「死ぬことは易い。そして生き続けることは想像を絶する程困難だ。敢えて……」

「いい加減にしてくれ! あんたは、何の権利があって僕の邪魔をするんだっ!」

 何の権利?

 だが、少年を思いとどまらせないと、今の私の存在がいなくなるのだ。権利? 権利というなら、私は自分の生きる権利を主張したいのだ。この少年は、いずれきっと成功するのだ。そう、今の私のように。そんな一時の思いで、未来を裁たないでくれ。
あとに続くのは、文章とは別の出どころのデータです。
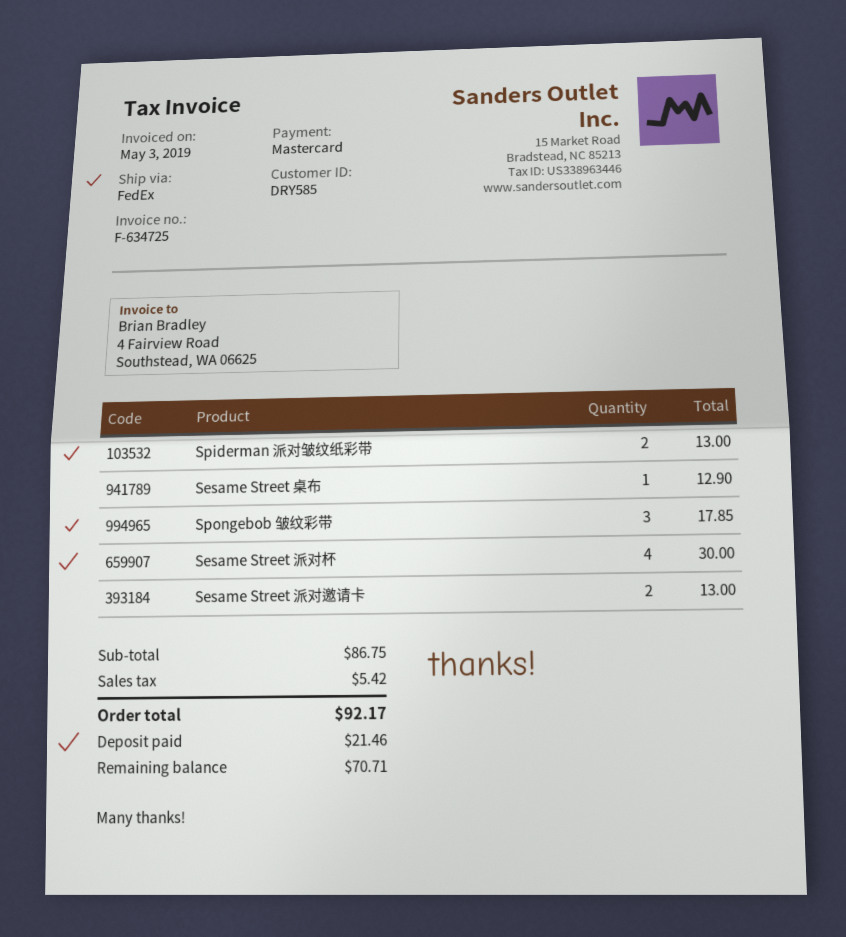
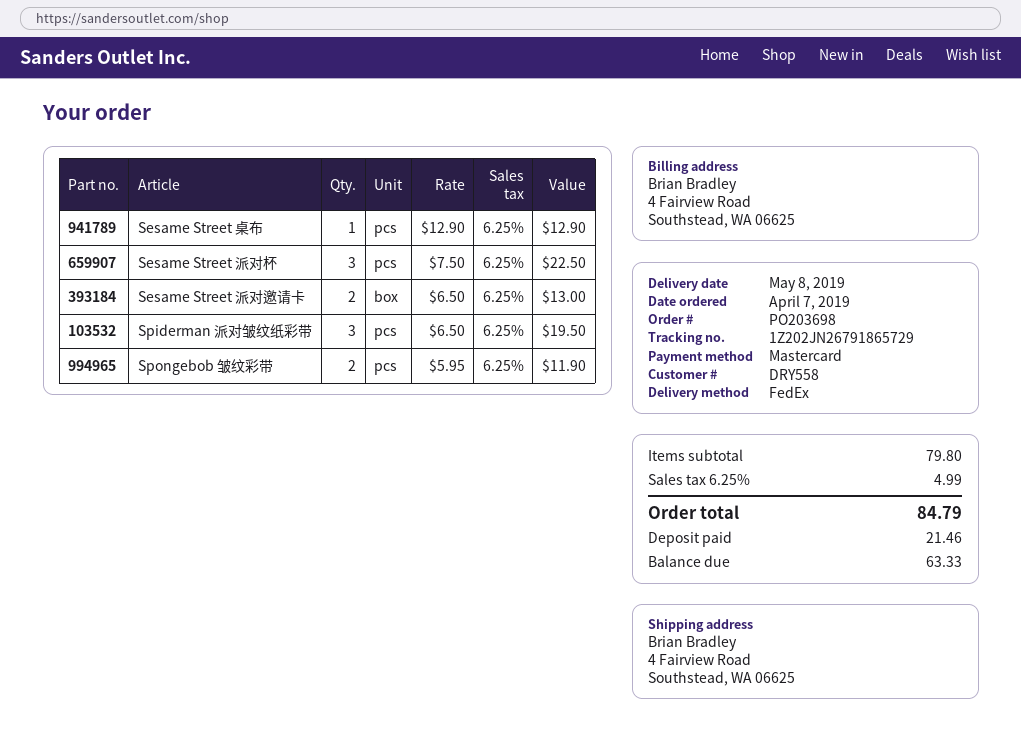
customer number: DRY585 -> DRY558
Spiderman 派对皱纹纸彩带: 2 for 13.00 -> 3 for 19.50
Spongebob 皱纹彩带: 3 for 17.85 -> 2 for 11.90
Sesame Street 派对杯: 4 for 30.00 -> 3 for 22.50
subtotal: 86.75 -> 79.80
tax: 5.42 -> 4.99
total: 92.17 -> 84.79
balance: 70.71 -> 63.33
「君に夢も希望も未来に対する期待すらも無いのは知っている。だが――」

「いい加減にしてくれっ! ああ、確かに僕は死にたいと思っているし、今日それを実行するためにここに来た。確かに今の生活にも未来にも何の希望も 夢も持っていない。しかし、それがあんたに何の関係があると言うんだ! 放っておいてくれ。僕はあんたのくだらない忠告などに数分耳を貸すのすら汚らわしいと思う。もしも、自分の前で人が死ぬのが嫌なのだと言うのなら、今すぐここを立ち去ればいい。そして僕のことなど忘れればいい」

 少年は崖上の手摺りを背に、顔を紅潮させながらひたすらに怒りを露にした。

 しかし、ここで引く訳にはいかないのだ。これには私の命すらかかっているのだから!

「しかし、君は、本当に成功するんだ! 閑静な住宅地を見下ろす小高い丘の立派な家、円満な家庭、地位、名誉、全てが遠くない未来に君のものになる! だから―――」

 今にも崖へと飛び込んでしまいそうな勢いの少年をとにかく思い止まらせようと、気がつくと私は叫んでいた。

「僕の言葉が、聞こえていなかったのか。僕は今にも未来にも何の夢も希望も抱いていない。あんたがさっき言ったように一切の期待をしていない。地位とか名誉とか、そんなものに何の価値を見いだすと言うのか」

 少年の侮蔑の視線が私の心を射抜く。